Viktoria is a highly stylized Bulgarian film written and directed by Maya Vitkova. It swings through 30 years with a running time of 2 1/2 hours. Although the screenplay touches upon themes of family, parenting, mother-daughter relationships, and politics, it is essentially an exotic film about the power of yearning and the disappointments which accompany it.

Boryana (Irmena Chichikova) and her husband Ivan (Dimo Divov) are having intercourse in the same room where her zealous Communist mother (Mariana Krumova) sleeps. Although he wants to have a child his wife wants to escape to the West. She is quite taken with the advertisements in magazines where consumerism and freedom act as a lure for her soul.

Boryana is secretly doing everything she can to make sure she doesn't get pregnant. But once she does, this depressed woman drinks Cokes and smokes constantly. With a great deal of pain, she gives birth to a little girl who has no belly button. Viktoria is then chosen as "Socialist Bulgaria Baby of the Decade" and her parents are showered with notoriety and gifts including a modern apartment, a car, and limo service to/from school.

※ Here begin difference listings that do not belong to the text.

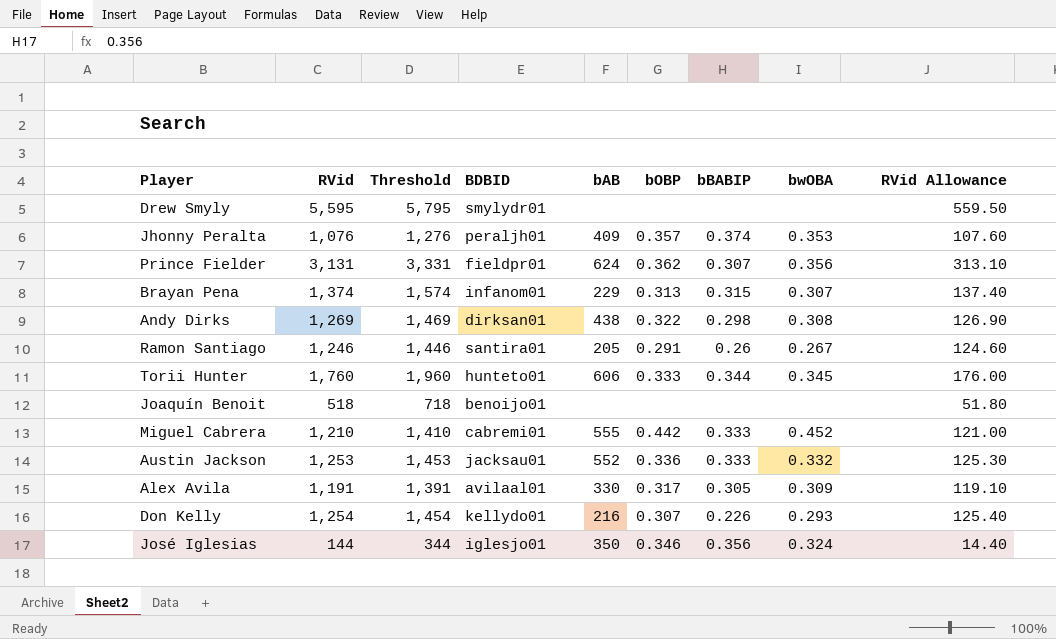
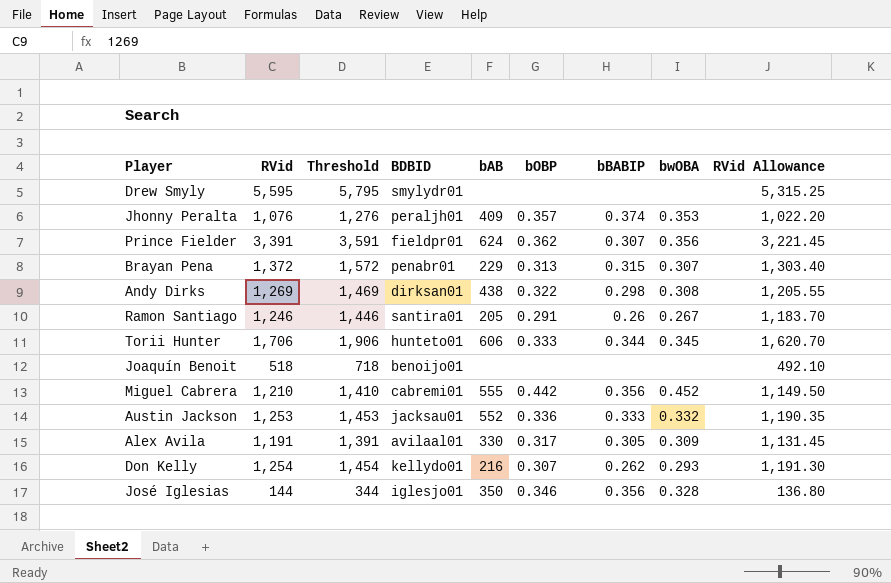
column RVid Allowance | formula: [RVid] * 0.1 -> [RVid] * 0.95
Prince Fielder | RVid: 3,131 -> 3,391
Prince Fielder | Threshold: 3,331 -> 3,591
Brayan Pena | RVid: 1,374 -> 1,372
Brayan Pena | Threshold: 1,574 -> 1,572
Brayan Pena | BDBID: infanom01 -> penabr01
Torii Hunter | RVid: 1,760 -> 1,706
Torii Hunter | Threshold: 1,960 -> 1,906
Miguel Cabrera | bBABIP: 0.333 -> 0.356
Don Kelly | bBABIP: 0.226 -> 0.262
José Iglesias | bwOBA: 0.324 -> 0.328

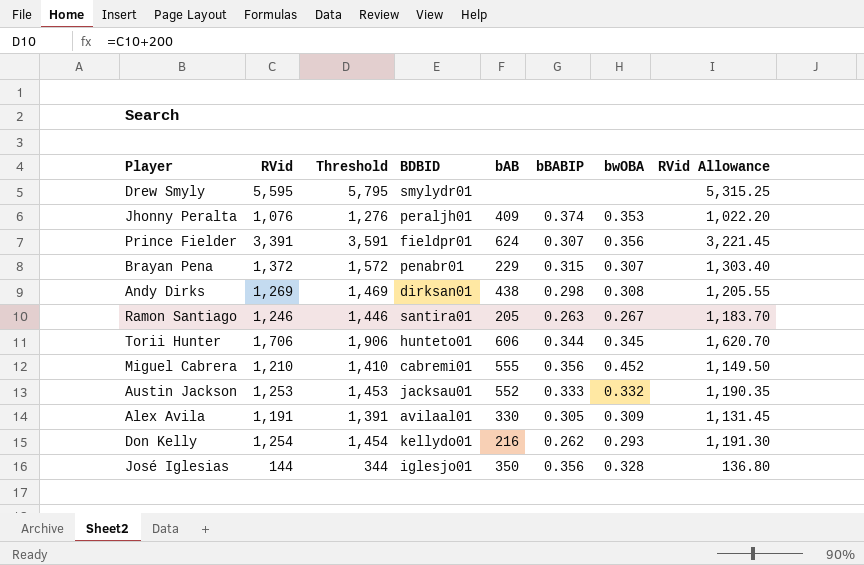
column bOBP | position: 6 -> none
row Joaquín Benoit: 518 | 718 | benoijo01 | none | none | none | none | 492.10 -> none
Ramon Santiago | bBABIP: 0.26 -> 0.263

Still yearning to be on her own in the West, Boryana separates herself from her daughter and scorns her husband who does his best to nurture the infant. As a nine-year old, Viktoria (played by Daria Vitkova and then later by sibling Kalina Vitkova), continues to enjoy special privileges. Her best friend and most enthusiastic supporter is Comrader Zhivkov (Georgi Spasov), the Communist party leader who does all he can to make sure that her words and deeds will be taken to heart by the Bulgarian leaders. Viktoria also takes pleasure in the extravagant birthday parties which are held in her honor.

Writer and director Vitkova has created a film that circles around surrealism and satire with its depiction of the interaction between the Communist leaders of Bulgaria and the girl they see as their chosen one.
The closing sections of the film deal with the fall of communism in 1989 and the changes it brings into the lives of Viktoria and her family.

Catholic theologian Ronald Rolheiser when asked about the meaning of yearning responded: "Mostly, it is unconscious, a dark relentless pressure to reach beyond ourselves." This Bulgarian film vividly conveys the shattered dreams of those who are swept away by their most intense and alluring desires. Here mother and daughter wind up in the same state of deep disappointment.